Anyway, sounds like your mind is made up but I wanted to clarify some of these points for others reading the thread ☺

---

How will your roaming students/staff renew their certs when using EAP-TLS without a connection to your CA? It's very common to have lots of visiting/roaming students and staff in an educational env. Sometimes they stay for several months. In an enterprise, EAP-TLS is really the best, but not for educational use. Even MIT just uses PEAP. I hope you'll see it's more a grey story and not black-white.

Why would roaming students have certificates issued from your CA??? An educational environment is really no different from an enterprise environment from a AAA standpoint.

When your students go to another institution they typically use their credentials from their home institution. That's the whole eduroam concept. They don't get new credentials from the visiting instistution. So when you would use EAP-TLS they would use the cert generated from their home instutution. Is it getting clear yet? The radius roaming between educational orgs (eduroam) doesn't exists between different enterprises.

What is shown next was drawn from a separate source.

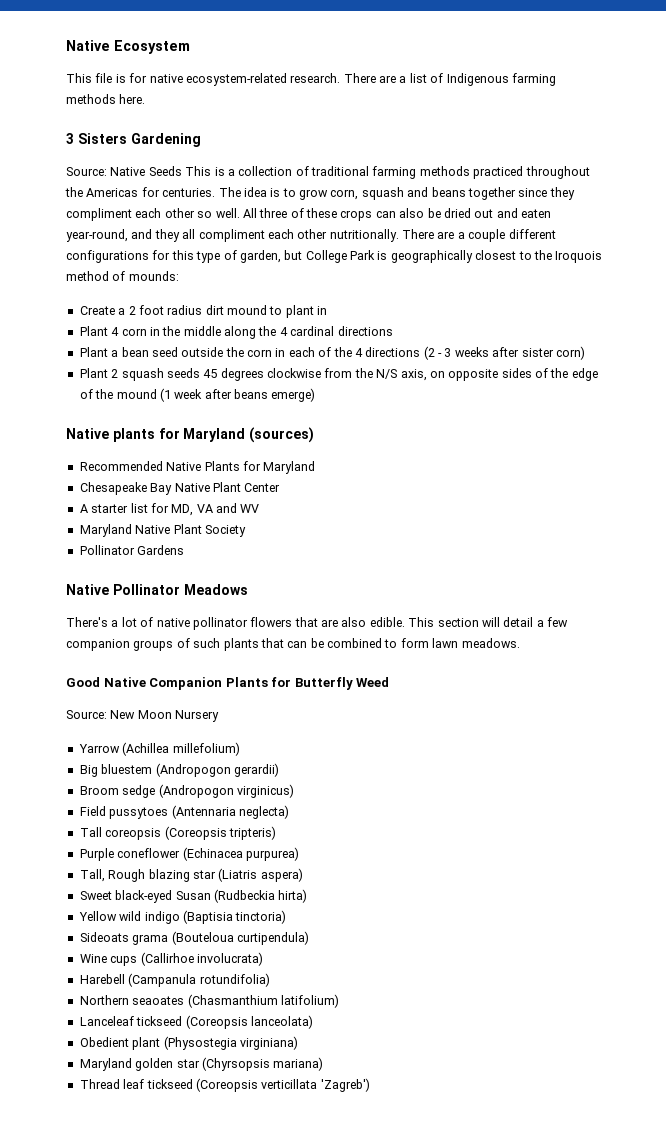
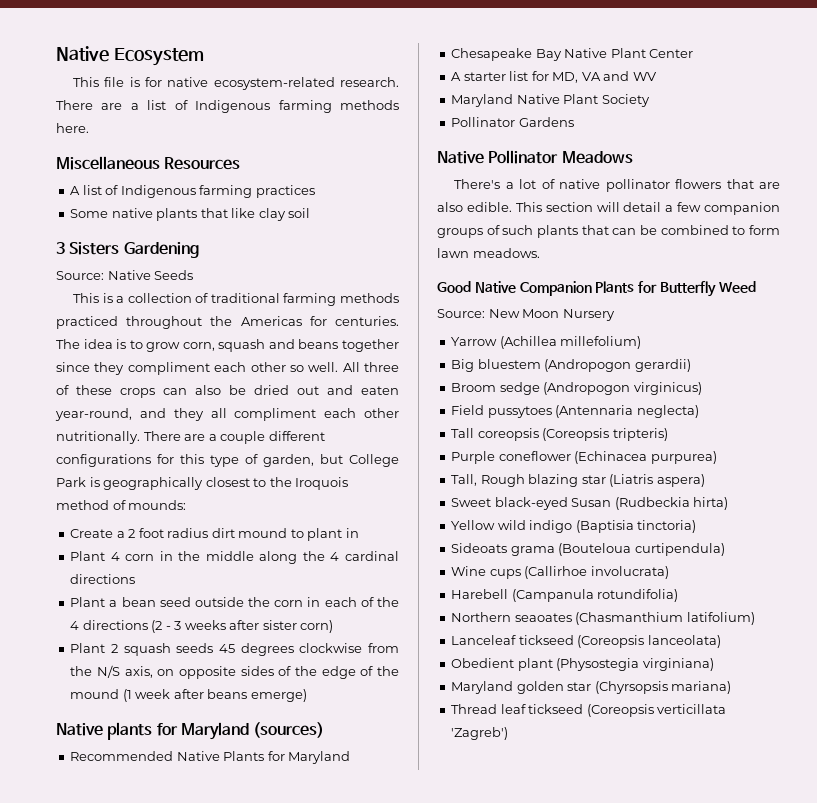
(146, 99) none -> [56,156,241,170] [70,185,315,198] [70,208,311,221] // Miscellaneous Resources // A list of Indigenous farming practices // Some native plants that like clay soil
(182, 171) none -> (194, 275) //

I see what you’re asking now. So let me ask how you handle the same issue with a password expiration or change?

And, actually, many organizations do federated roaming across the globe, so the eduroam model is not unique to education.

People get a notice when their password will expire and they can change it online. After they changed it, they will get a popup which tells them to re-enter their password on their mobile device. It also happens for their mailclient if they have installed it. If you use MS AD technology, the account will not be locked when trying to use the previous password.

OK, so in the same vain, you can put a ClearPass node in your DMZ to handle renewals (and Onboard in general). What’s different?

 

FWIW with the right backend RADIUS server (newer FreeRADIUS being one such) users can change their password over EAP-PEAP-MSCHAPv2, inside the PEAP tunnel, through the supplicant.  Works on both Windows and OSX.  Can be a bit difficult for slow typers since the password change dialogue will disappear when the automatic retry kicks in, but for the most part, works well.

 

(As far as this tangent of the thread goes, I'd just like to stomp my feet like a grumpy old man and point out that this whole thing is a gory mess made entirely by the industry.  It would be pretty simple to do something a-la EAP-TLS-DHE-PSK and ditch all the MSCHAPv2 and/or PKI nonsense... you'd just have to add identity for the server to select the right PSK for a particular client, and maybe an identity privacy layer... though frankly, given most people do not anonymize their outer EAP User-Name, or they put user details in their client certs which are sent OTA in the clear, obviously nobody cares about identity privacy.)